Budget 2019 must focus on diversifying sources of govt revenue; over-reliance on taxes is axing benefits of welfare schemes

In this Firstpost article, Senior Associate Meenaz Munshi and Senior Analyst Harsh Vardhan Pachisia explain the welfare consequences of the government's revenue generation choices in the run-up to Budget 2019. Excerpts:


"With less than 4 percent of Hong Kong’s built-up area zoned for residential housing, the government leases out land to developers for astronomical prices that helps generate almost 30 percent of its entire revenue. This has made Hong Kong among the least affordable housing markets in the world. Housing prices are almost 20 times greater than median household income and millions of people are forced to live in 'cage/coffin homes', houses less than the size of a single parking space.


A similar phenomenon is seen in India where direct tax collections remain extremely low and there is an overreliance on revenue from fuel sales.

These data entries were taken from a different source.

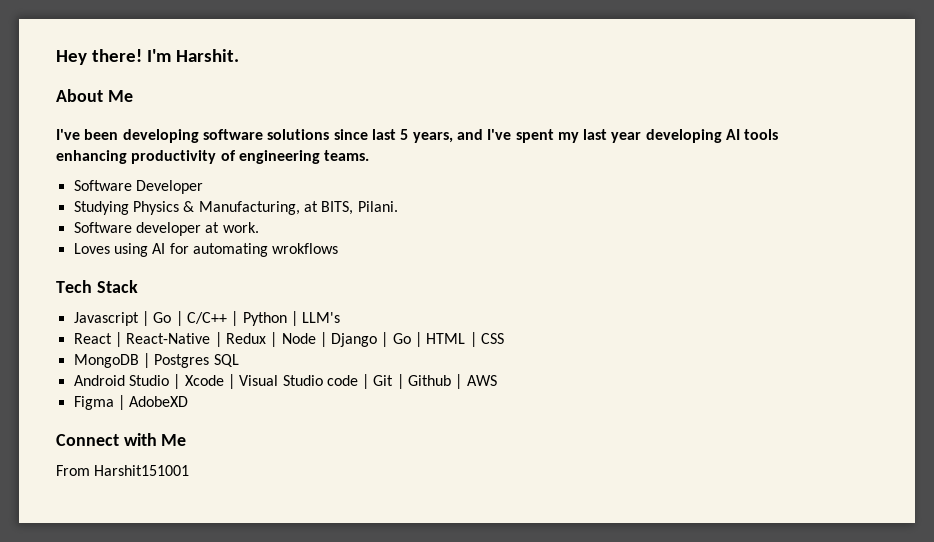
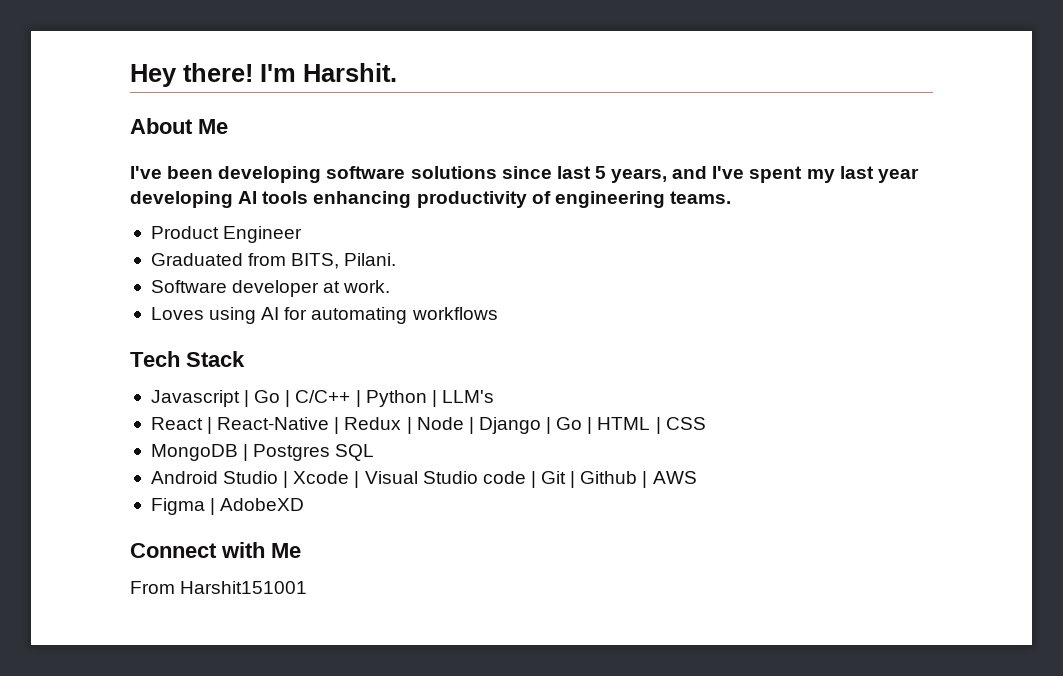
- Software Developer
- Studying Physics & Manufacturing, at BITS, Pilani.
+ Product Engineer
+ Graduated from BITS, Pilani.
- Loves using AI for automating wrokflows
+ Loves using AI for automating workflows

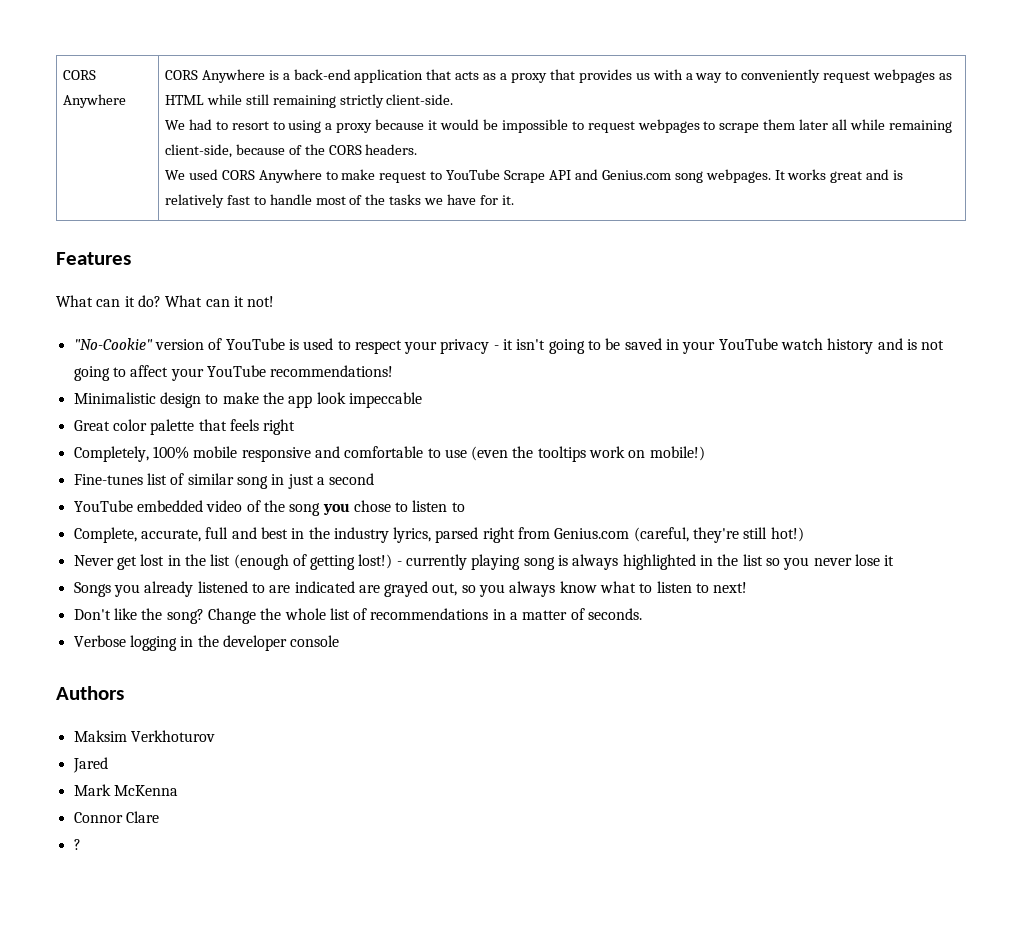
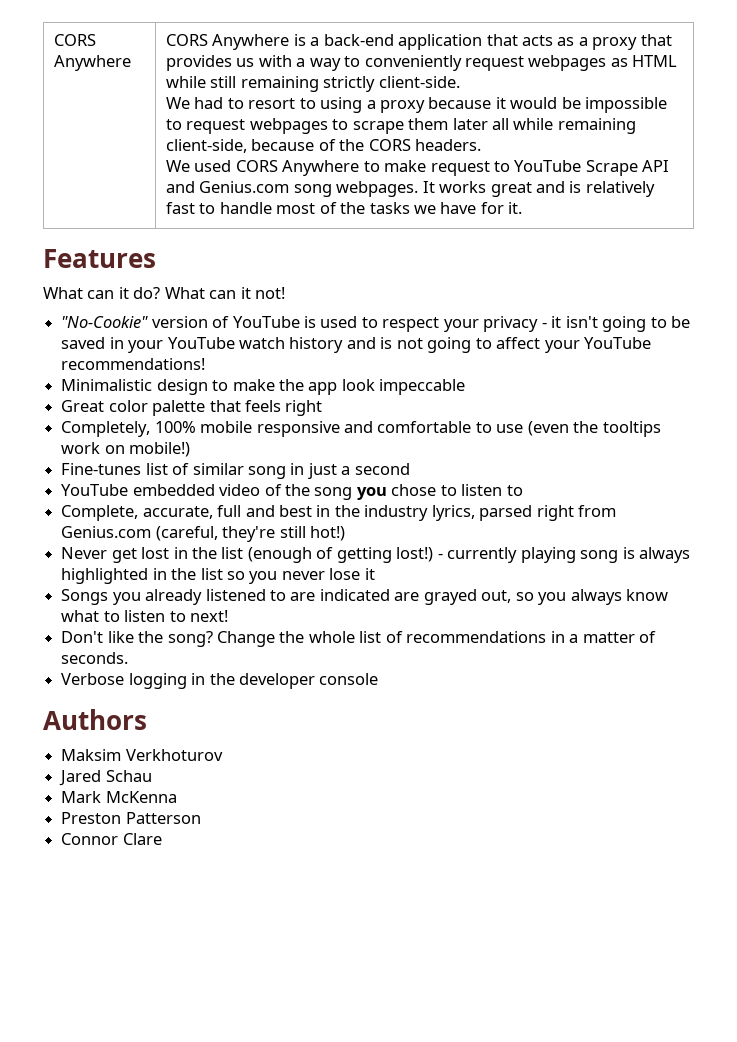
- Jared
+ Jared Schau
+ Preston Patterson
- ?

Central and state fuel taxes comprised between 30 percent to 40 percent of the retail price of fuel in 2018. Further, the standardised excise duty set by the centre has been increased nine times since 2014 while being reduced only once last year. On the other hand, state-apportioned sales tax/VAT is allocated ad-valorem, meaning that states inherently benefit with higher tax earnings when the price of fuel increases. Due to these factors, we have seen excise duty and sales taxes/VAT collections grow annually at rates of 22 percent and 11 percent, respectively, since 2011-12..."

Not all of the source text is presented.